Web page edit records:
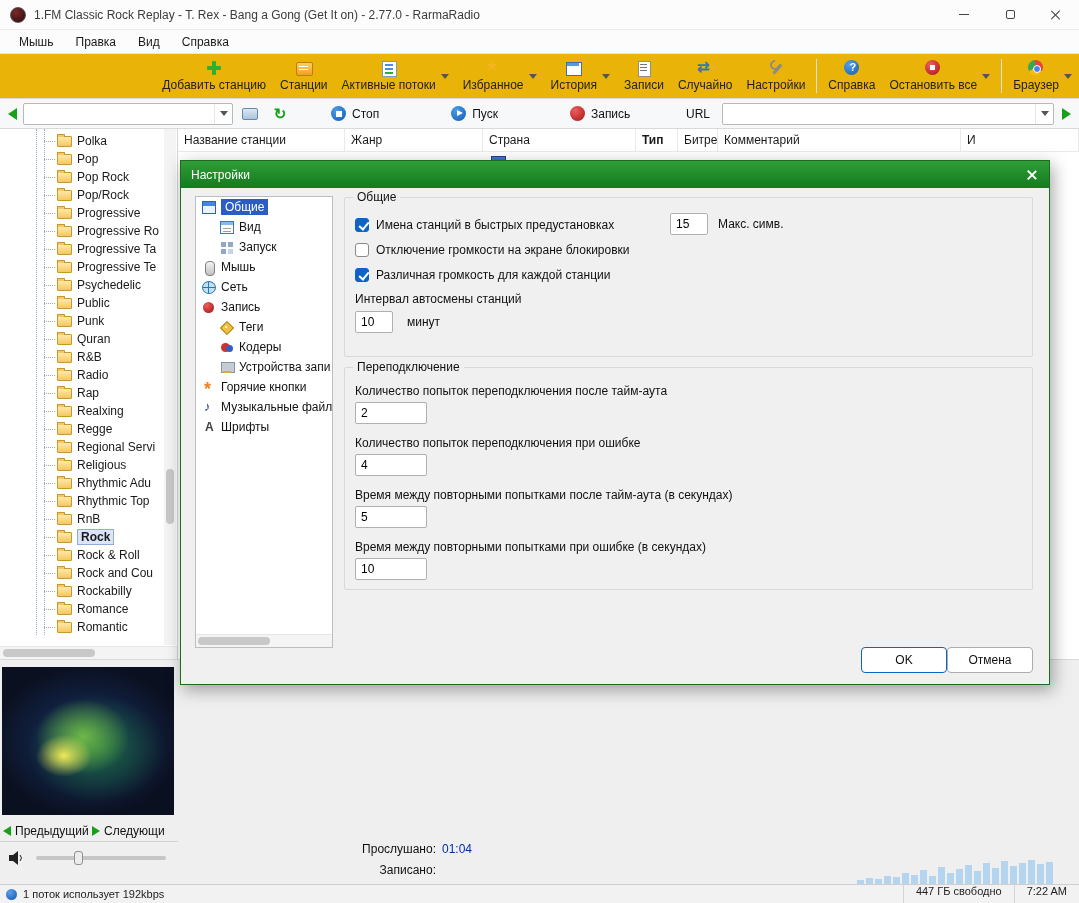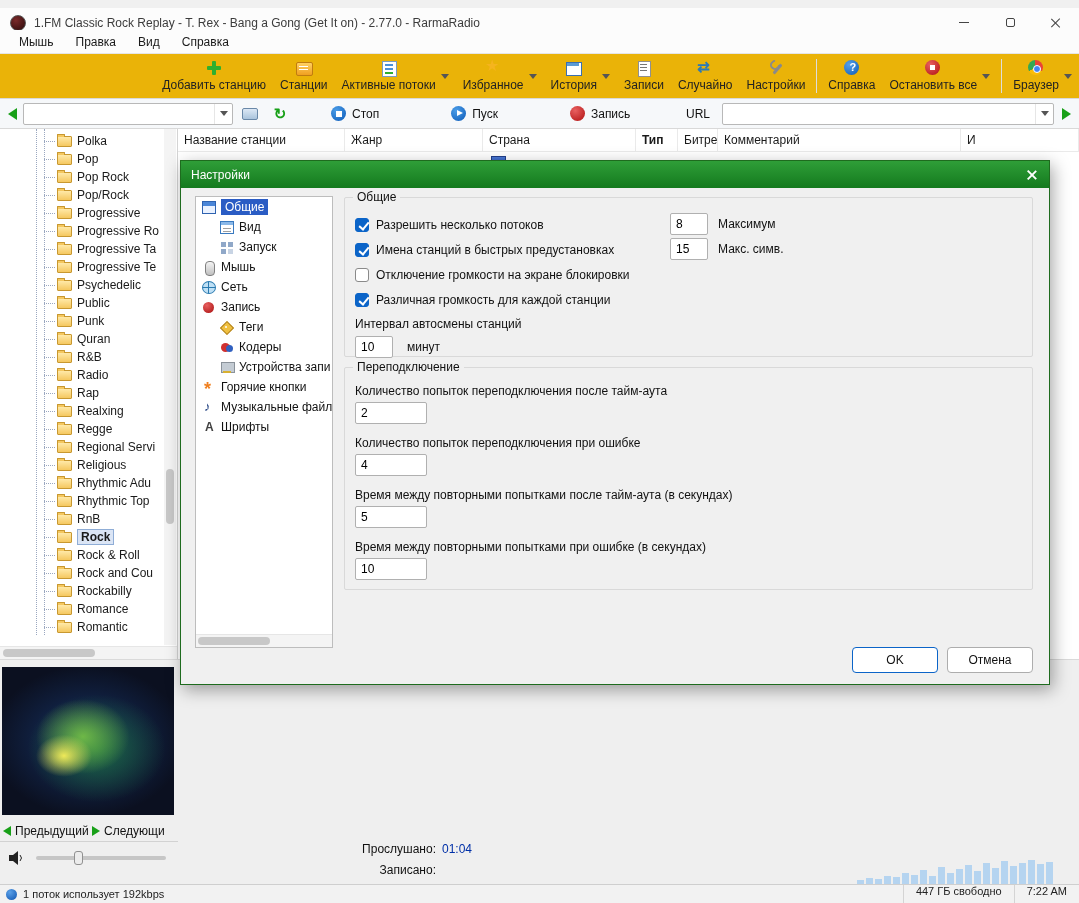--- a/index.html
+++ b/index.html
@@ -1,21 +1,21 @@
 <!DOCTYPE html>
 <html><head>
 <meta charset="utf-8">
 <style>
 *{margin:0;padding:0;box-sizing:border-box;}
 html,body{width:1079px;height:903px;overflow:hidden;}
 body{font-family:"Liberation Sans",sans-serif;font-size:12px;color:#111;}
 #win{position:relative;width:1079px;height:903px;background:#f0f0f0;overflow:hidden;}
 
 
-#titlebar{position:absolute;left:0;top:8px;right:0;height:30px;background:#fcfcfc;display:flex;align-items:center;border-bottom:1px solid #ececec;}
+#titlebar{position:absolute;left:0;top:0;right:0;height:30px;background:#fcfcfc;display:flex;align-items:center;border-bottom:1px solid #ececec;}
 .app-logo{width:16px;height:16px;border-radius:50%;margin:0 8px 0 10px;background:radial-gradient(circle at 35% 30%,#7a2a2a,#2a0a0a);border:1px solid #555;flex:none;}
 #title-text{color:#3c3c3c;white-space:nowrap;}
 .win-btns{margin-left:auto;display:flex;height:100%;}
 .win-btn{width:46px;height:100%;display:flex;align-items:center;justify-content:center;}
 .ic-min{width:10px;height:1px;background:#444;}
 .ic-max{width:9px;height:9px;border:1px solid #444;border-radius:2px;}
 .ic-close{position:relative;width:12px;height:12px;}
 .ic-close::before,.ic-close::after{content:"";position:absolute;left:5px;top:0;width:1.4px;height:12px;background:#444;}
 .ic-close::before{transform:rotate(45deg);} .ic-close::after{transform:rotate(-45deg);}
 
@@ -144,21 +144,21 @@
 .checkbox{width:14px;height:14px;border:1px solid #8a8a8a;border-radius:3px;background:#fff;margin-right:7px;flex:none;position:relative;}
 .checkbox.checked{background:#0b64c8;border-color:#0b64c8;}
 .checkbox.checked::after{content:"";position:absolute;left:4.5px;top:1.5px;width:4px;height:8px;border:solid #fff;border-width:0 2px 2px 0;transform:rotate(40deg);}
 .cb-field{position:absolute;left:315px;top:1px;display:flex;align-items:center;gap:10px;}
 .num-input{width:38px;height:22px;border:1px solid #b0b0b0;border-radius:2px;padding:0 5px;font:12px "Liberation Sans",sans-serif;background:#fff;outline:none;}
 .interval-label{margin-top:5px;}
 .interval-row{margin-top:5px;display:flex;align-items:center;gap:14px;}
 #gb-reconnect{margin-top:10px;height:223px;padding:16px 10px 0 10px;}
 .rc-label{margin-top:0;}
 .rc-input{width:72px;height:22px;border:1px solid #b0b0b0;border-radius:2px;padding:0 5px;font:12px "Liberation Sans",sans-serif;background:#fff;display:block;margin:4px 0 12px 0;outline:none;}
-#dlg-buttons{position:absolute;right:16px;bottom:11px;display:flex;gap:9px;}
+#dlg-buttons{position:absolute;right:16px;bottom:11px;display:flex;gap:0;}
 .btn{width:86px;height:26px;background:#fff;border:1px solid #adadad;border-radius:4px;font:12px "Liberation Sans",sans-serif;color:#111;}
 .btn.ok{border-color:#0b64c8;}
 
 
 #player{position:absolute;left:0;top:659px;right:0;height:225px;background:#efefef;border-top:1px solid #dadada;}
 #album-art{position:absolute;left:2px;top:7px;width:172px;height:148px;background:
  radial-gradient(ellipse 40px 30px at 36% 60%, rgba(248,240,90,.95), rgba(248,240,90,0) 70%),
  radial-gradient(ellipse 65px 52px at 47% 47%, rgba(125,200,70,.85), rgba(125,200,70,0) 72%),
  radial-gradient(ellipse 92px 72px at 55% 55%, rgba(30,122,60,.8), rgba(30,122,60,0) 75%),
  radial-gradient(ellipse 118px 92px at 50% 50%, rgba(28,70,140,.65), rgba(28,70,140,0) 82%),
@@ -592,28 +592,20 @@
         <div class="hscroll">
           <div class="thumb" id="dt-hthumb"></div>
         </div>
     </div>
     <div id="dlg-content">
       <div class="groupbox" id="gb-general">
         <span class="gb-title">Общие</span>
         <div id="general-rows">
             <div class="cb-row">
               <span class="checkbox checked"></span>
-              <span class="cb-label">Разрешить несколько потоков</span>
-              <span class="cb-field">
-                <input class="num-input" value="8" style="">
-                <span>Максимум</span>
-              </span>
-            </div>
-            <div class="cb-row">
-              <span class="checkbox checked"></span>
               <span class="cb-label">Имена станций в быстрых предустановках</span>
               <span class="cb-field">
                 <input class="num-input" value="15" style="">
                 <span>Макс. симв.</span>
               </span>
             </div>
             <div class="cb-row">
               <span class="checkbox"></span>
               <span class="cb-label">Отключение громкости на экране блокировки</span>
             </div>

PROMPT: Output the lines above in full and exactly as given, omitting any pictures.

RESPONSE:
--- a/index.html
+++ b/index.html
@@ -1,21 +1,21 @@
 <!DOCTYPE html>
 <html><head>
 <meta charset="utf-8">
 <style>
 *{margin:0;padding:0;box-sizing:border-box;}
 html,body{width:1079px;height:903px;overflow:hidden;}
 body{font-family:"Liberation Sans",sans-serif;font-size:12px;color:#111;}
 #win{position:relative;width:1079px;height:903px;background:#f0f0f0;overflow:hidden;}
 
 
-#titlebar{position:absolute;left:0;top:8px;right:0;height:30px;background:#fcfcfc;display:flex;align-items:center;border-bottom:1px solid #ececec;}
+#titlebar{position:absolute;left:0;top:0;right:0;height:30px;background:#fcfcfc;display:flex;align-items:center;border-bottom:1px solid #ececec;}
 .app-logo{width:16px;height:16px;border-radius:50%;margin:0 8px 0 10px;background:radial-gradient(circle at 35% 30%,#7a2a2a,#2a0a0a);border:1px solid #555;flex:none;}
 #title-text{color:#3c3c3c;white-space:nowrap;}
 .win-btns{margin-left:auto;display:flex;height:100%;}
 .win-btn{width:46px;height:100%;display:flex;align-items:center;justify-content:center;}
 .ic-min{width:10px;height:1px;background:#444;}
 .ic-max{width:9px;height:9px;border:1px solid #444;border-radius:2px;}
 .ic-close{position:relative;width:12px;height:12px;}
 .ic-close::before,.ic-close::after{content:"";position:absolute;left:5px;top:0;width:1.4px;height:12px;background:#444;}
 .ic-close::before{transform:rotate(45deg);} .ic-close::after{transform:rotate(-45deg);}
 
@@ -144,21 +144,21 @@
 .checkbox{width:14px;height:14px;border:1px solid #8a8a8a;border-radius:3px;background:#fff;margin-right:7px;flex:none;position:relative;}
 .checkbox.checked{background:#0b64c8;border-color:#0b64c8;}
 .checkbox.checked::after{content:"";position:absolute;left:4.5px;top:1.5px;width:4px;height:8px;border:solid #fff;border-width:0 2px 2px 0;transform:rotate(40deg);}
 .cb-field{position:absolute;left:315px;top:1px;display:flex;align-items:center;gap:10px;}
 .num-input{width:38px;height:22px;border:1px solid #b0b0b0;border-radius:2px;padding:0 5px;font:12px "Liberation Sans",sans-serif;background:#fff;outline:none;}
 .interval-label{margin-top:5px;}
 .interval-row{margin-top:5px;display:flex;align-items:center;gap:14px;}
 #gb-reconnect{margin-top:10px;height:223px;padding:16px 10px 0 10px;}
 .rc-label{margin-top:0;}
 .rc-input{width:72px;height:22px;border:1px solid #b0b0b0;border-radius:2px;padding:0 5px;font:12px "Liberation Sans",sans-serif;background:#fff;display:block;margin:4px 0 12px 0;outline:none;}
-#dlg-buttons{position:absolute;right:16px;bottom:11px;display:flex;gap:9px;}
+#dlg-buttons{position:absolute;right:16px;bottom:11px;display:flex;gap:0;}
 .btn{width:86px;height:26px;background:#fff;border:1px solid #adadad;border-radius:4px;font:12px "Liberation Sans",sans-serif;color:#111;}
 .btn.ok{border-color:#0b64c8;}
 
 
 #player{position:absolute;left:0;top:659px;right:0;height:225px;background:#efefef;border-top:1px solid #dadada;}
 #album-art{position:absolute;left:2px;top:7px;width:172px;height:148px;background:
  radial-gradient(ellipse 40px 30px at 36% 60%, rgba(248,240,90,.95), rgba(248,240,90,0) 70%),
  radial-gradient(ellipse 65px 52px at 47% 47%, rgba(125,200,70,.85), rgba(125,200,70,0) 72%),
  radial-gradient(ellipse 92px 72px at 55% 55%, rgba(30,122,60,.8), rgba(30,122,60,0) 75%),
  radial-gradient(ellipse 118px 92px at 50% 50%, rgba(28,70,140,.65), rgba(28,70,140,0) 82%),
@@ -592,28 +592,20 @@
         <div class="hscroll">
           <div class="thumb" id="dt-hthumb"></div>
         </div>
     </div>
     <div id="dlg-content">
       <div class="groupbox" id="gb-general">
         <span class="gb-title">Общие</span>
         <div id="general-rows">
             <div class="cb-row">
               <span class="checkbox checked"></span>
-              <span class="cb-label">Разрешить несколько потоков</span>
-              <span class="cb-field">
-                <input class="num-input" value="8" style="">
-                <span>Максимум</span>
-              </span>
-            </div>
-            <div class="cb-row">
-              <span class="checkbox checked"></span>
               <span class="cb-label">Имена станций в быстрых предустановках</span>
               <span class="cb-field">
                 <input class="num-input" value="15" style="">
                 <span>Макс. симв.</span>
               </span>
             </div>
             <div class="cb-row">
               <span class="checkbox"></span>
               <span class="cb-label">Отключение громкости на экране блокировки</span>
             </div>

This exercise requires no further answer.